MET channel responses in mouse basal coil OHCs can already be detected in P0 preparations, whereas the responses in apical coil OHCs are only seen when the animals reach P2 or later (Lelli ). Also, for rat apical coil OHCs, MET channel responses are not detected earlier than P2 (Ruben 1967; Lanford ; Waguespack ). In contrast, our results with apical P1 cochlear hair bundles suggest the presence of functional MET channels on P1. The earlier response of rats can be explained by the different methods; we measured the spontaneous uptake of FM1-43 without hair-bundle deflection, whereas other studies measured the MET current following mechanical deflection of the hair bundles. Because the links have no unidirectional structure on P1, unidirectional mechanical deflection might not be capable of creating an MET current. We found the fluorescence of apical OHCs and IHCs on P1 to be more intense after 20 h of incubation compared with immediately after dissection, suggesting a rapid increase in operational MET channels within hours (figure 5a,b). Because this process was superimposed by quenching the fluorescent dye, we did not provide quantitative figures.

Conclusion

Our results demonstrate that cross-links are major contributors to the overall stiffness of cochlear hair bundles at all stages of development (at least P0–P4). In particular, the circular arrangement of the stereocilia and a dense network of radially oriented cross-links seem to promote the structural recovery of damaged hair bundles. However, high actin polymerization activity as observed during the development of the inner ear seems critical for the recovery of hair-bundle structure after damage.
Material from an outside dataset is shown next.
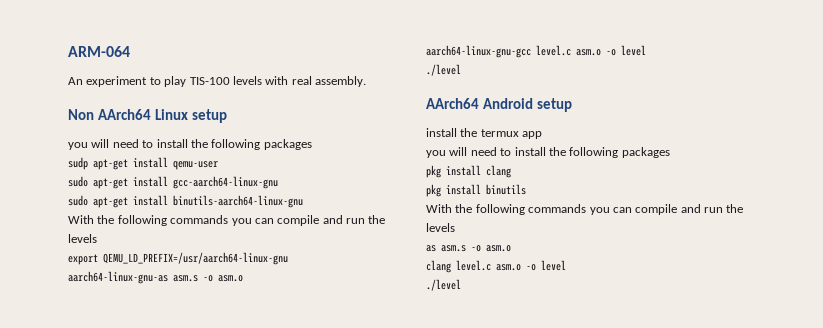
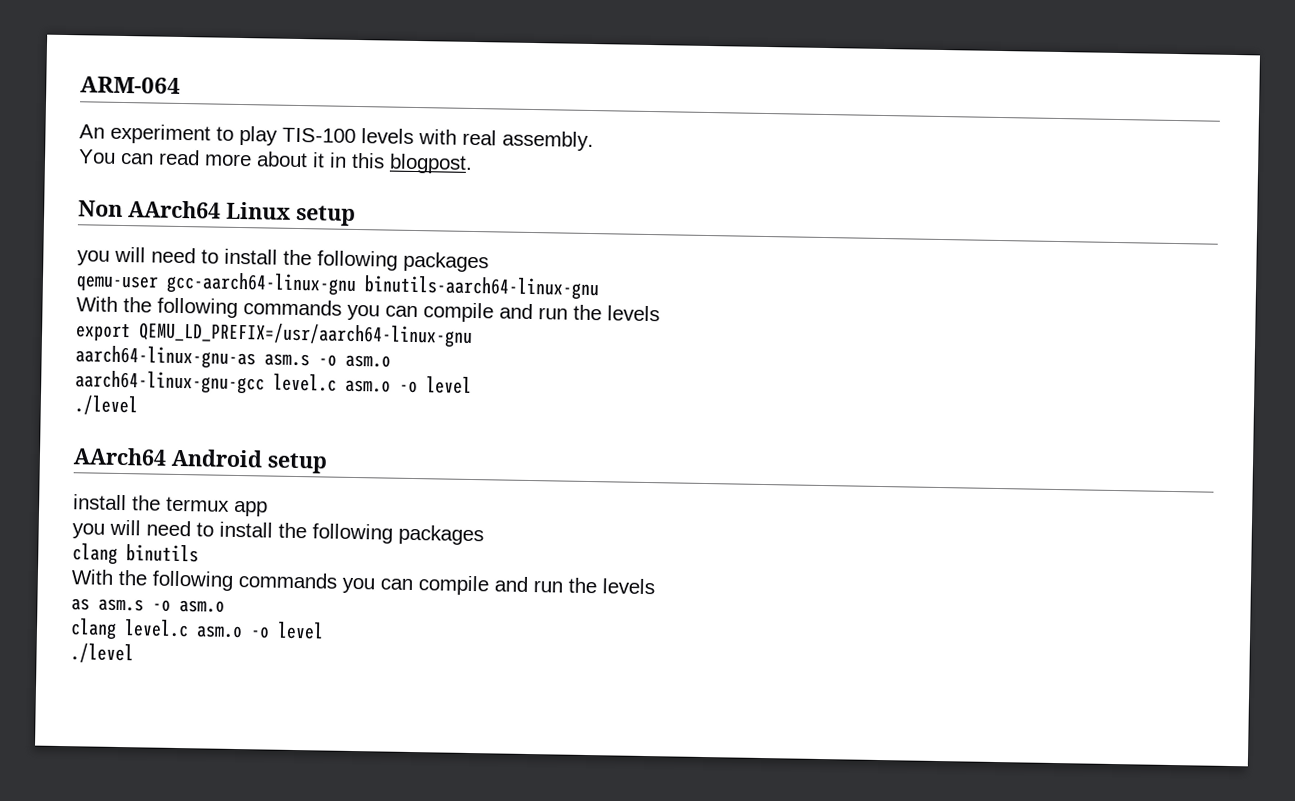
(366, 81) none -> [78,149,473,174] // You can read more about it in this blogpost.
[68,157,218,170] [68,176,278,189] [68,195,168,208] sudp apt-get install qemu-user // sudo apt-get install gcc-aarch64-linux-gnu // sudo apt-get install -> [76,271,357,296] qemu-user gcc-aarch64-linux-gnu
[426,165,511,178] [426,184,481,197] pkg install clang // pkg install -> [72,543,118,565] clang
These latter conditions might explain why the mammalian cochlea shows a permanent threshold shift after exposure to noise at high sound pressure levels. Stereociliar hair bundles in adult cochlear hair cells also do not show a circular arrangement or a high number of cross-links. Additionally, high polymerization activity is very unlikely in the adult hair bundles of the adult mammalian cochlea. However, we show that the MET channels are able to recover at all stages of development, up to P4.